1911 Encyclopædia Britannica/Hernia
HERNIA (Lat. hernia, perhaps from Gr. ἔρνος, a sprout), in surgery, the protrusion of a viscus, or part of a viscus, from its normal cavity; thus, hernia cerebri is a protrusion of brain-substance, hernia pulmonum, a protrusion of a portion of lung, and hernia iridis, a protrusion of some of the iris through an aperture in the cornea. But, used by itself, hernia implies a protrusion from the abdominal cavity, or, in common language, a “rupture.” A rupture may occur at any weak point in the abdominal wall. The common situations are the groin (inguinal hernia), the upper part of the thigh (femoral hernia), and the navel (umbilical hernia). The more movable the viscus the greater the liability to protrusion, and therefore one commonly finds some of the small intestine, or of the fatty apron (omentum), in the hernia. The tumour may contain intestine alone (enterocele), omentum alone (epiplocele), or both intestine and omentum (entero-epiplocele). The predisposing cause of rupture is abnormal length of the suspensory membrane of the bowel (the mesentery), or of the omentum, in conjunction with some weak spot in the abdominal wall, as in an inguinal hernia, which descends along the canal in which the spermatic cord lies in the male and the round ligament of the womb in the female. A femoral hernia comes through a weak spot in the abdomen to the inner side of the great femoral vessels; a ventral hernia takes place by the yielding of the scar tissue left after an operation for appendicitis or ovarian disease. The exciting cause of hernia is generally some over-exertion, as in lifting a heavy weight, jumping off a high wall, straining (as in difficult micturition), constipation or excessive coughing. The pressure of the diaphragm above and the abdominal wall in front acting on the abdominal viscera causes a protrusion at the weakest point.
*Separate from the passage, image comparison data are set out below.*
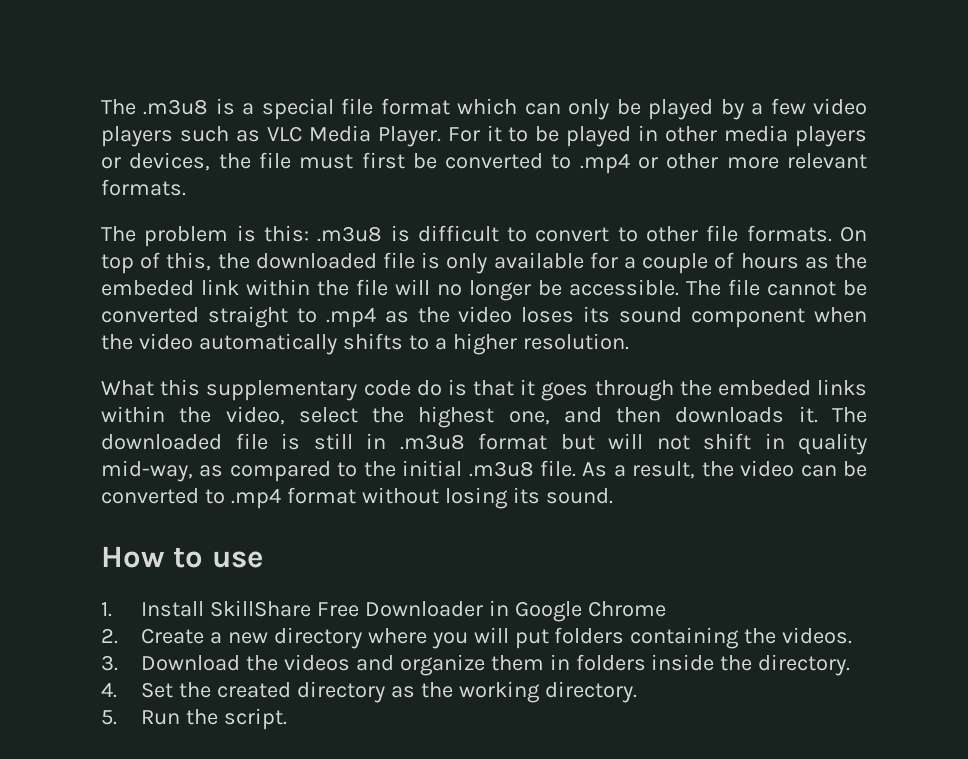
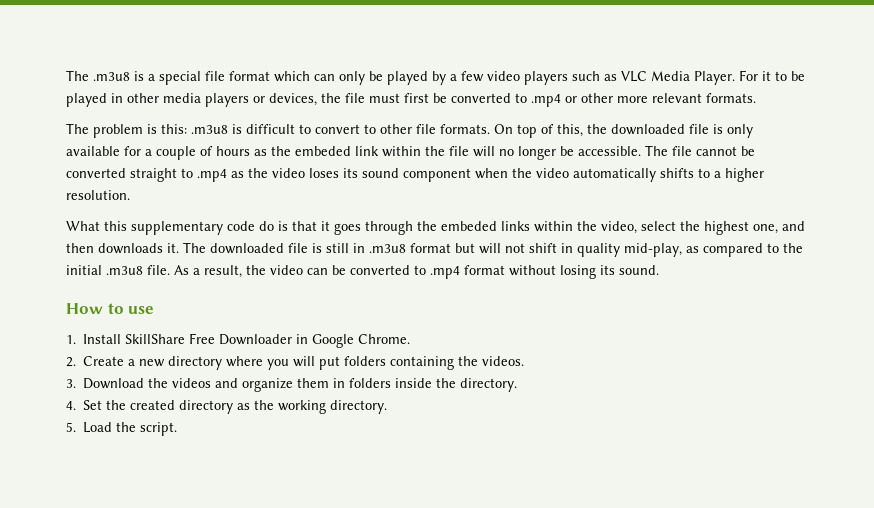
[101,460,193,482] mid-way, -> [624,243,682,257] mid-play,
[587,601,666,617] Chrome -> [358,334,411,344] Chrome.
[140,710,180,725] Run -> [83,422,113,433] Load

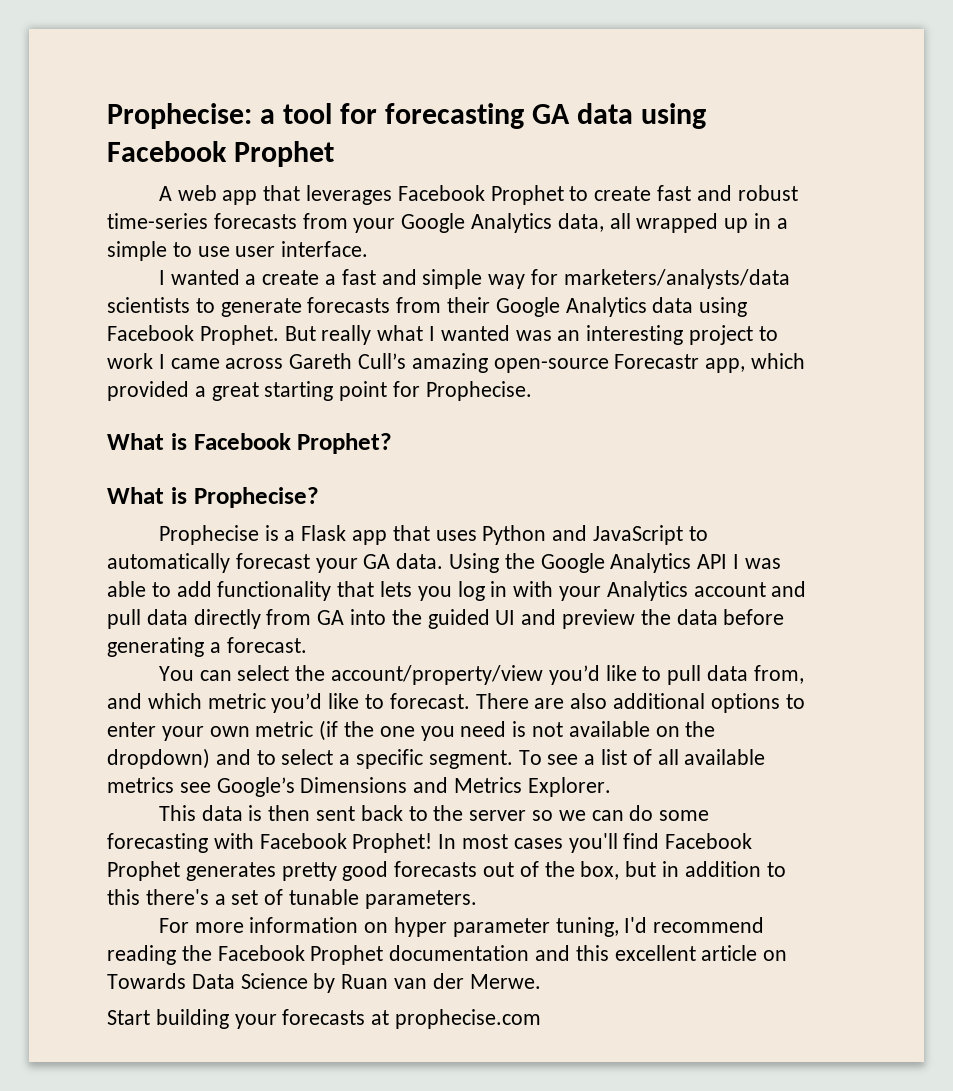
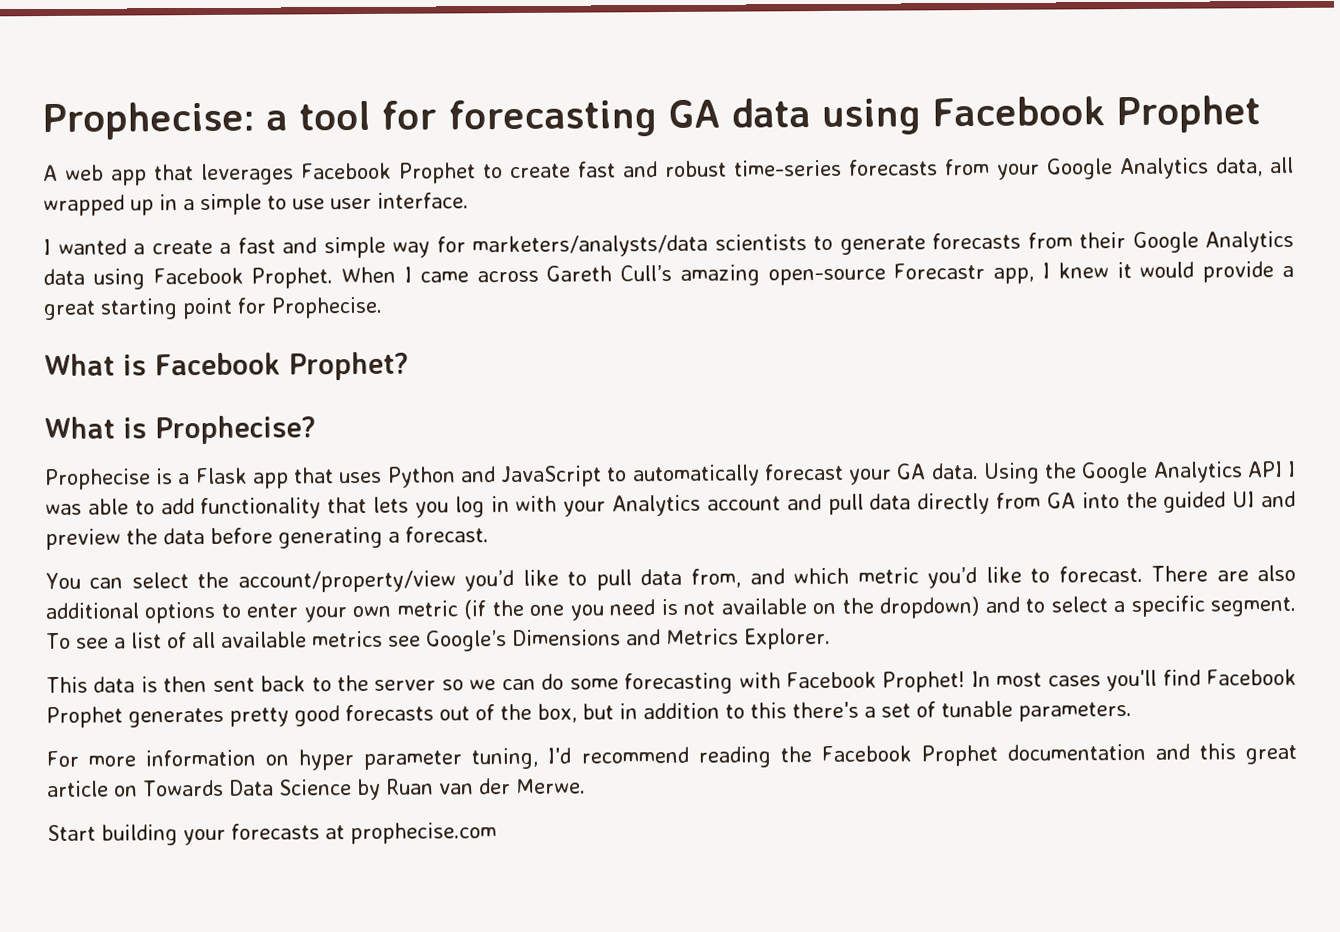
[284,325,778,345] [107,353,153,369] But really what I wanted was an interesting project to work -> [341,266,397,284] When
[751,353,806,369] [107,381,189,401] which provided -> [1042,261,1275,283] I knew it would provide
[614,945,696,961] excellent -> [1245,744,1297,765] great

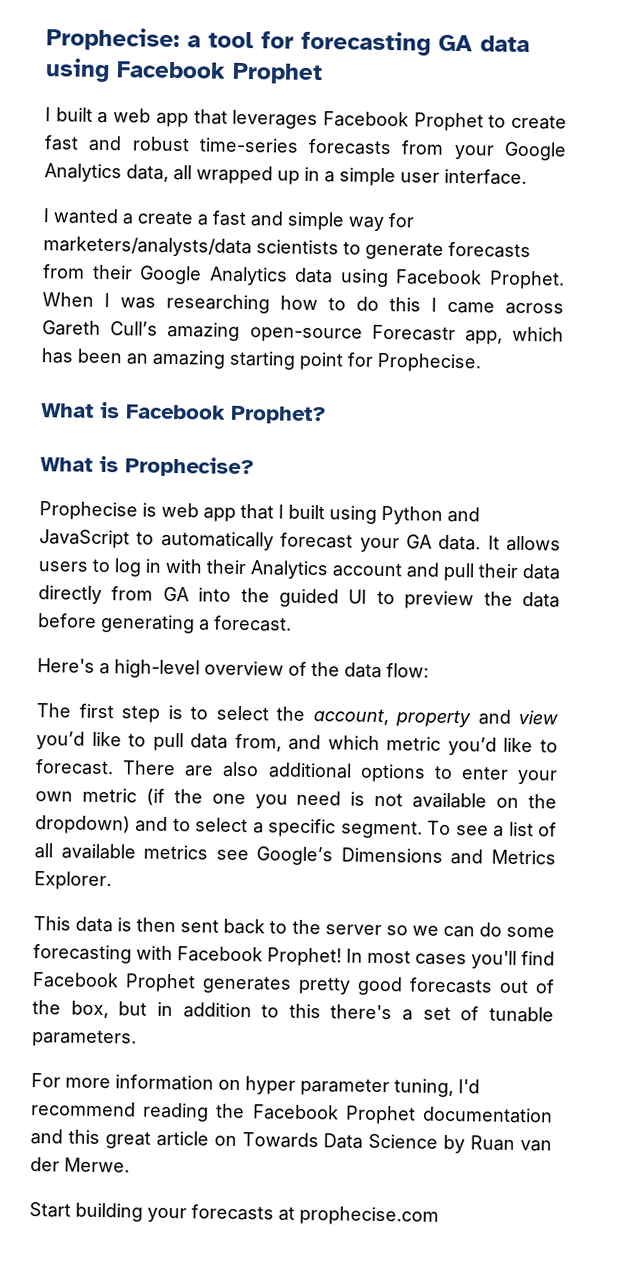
[43,164,58,182] A -> [45,107,109,124] I built a
[267,195,325,210] to use -> (396, 177) none
(412, 274) none -> [120,293,437,314] was researching how to do this I
[1042,261,1295,283] [43,300,96,321] I knew it would provide a great -> [512,326,564,342] [41,348,226,369] which has been an amazing
[178,467,383,489] a Flask app that uses -> [161,502,377,524] web app that I built using
[982,460,1296,484] [45,496,449,520] Using the Google Analytics API I was able to add functionality that lets you -> [487,535,561,552] [38,558,111,573] It allows users to
[563,500,607,517] your -> [206,559,247,575] their
(864, 504) none -> [478,563,518,578] their
[1260,490,1296,508] and -> [376,590,395,605] to
[45,570,456,593] You can select the account/property/view -> [37,658,429,679] [36,703,558,728] Here's a high-level overview of the data flow: // The first step is to select the account, property and view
Rupture is either congenital or acquired. A child may be born with a hernia in the inguinal or umbilical region, the result of an arrest of development in these parts; or the rupture may be acquired, first appearing, perhaps, in adult life as the result of a strain or hurt. Men suffer more frequently than women, because of their physical labours, because they are more liable to accidents, and because of the passage for the spermatic cord out of the abdomen being more spacious than that for the round ligament of the womb.
At first the rupture is small, and it gradually increases in bulk. It varies from the size of a marble to a child’s head. The swelling consists of three parts—the coverings, sac and contents. The “coverings” are the structures which form the abdominal wall at the part where the rupture occurs. In femoral hernia the coverings are the structures at the upper part of the thigh which are stretched, thinned and matted together as the result of pressure; in other cases there is an increase in their thickness, the result of repeated attacks of inflammation. The “sac” is composed of the peritoneum or membrane lining the abdominal cavity; in some rare cases the sac is wanting. The neck of the sac is the narrowed portion where the peritoneum forming the sac becomes continuous with the general peritoneal cavity. The neck of the sac is often thickened, indurated and adherent to surrounding parts, the result of chronic inflammation. The “contents” are bowel, omental fat, or, in children, an ovary.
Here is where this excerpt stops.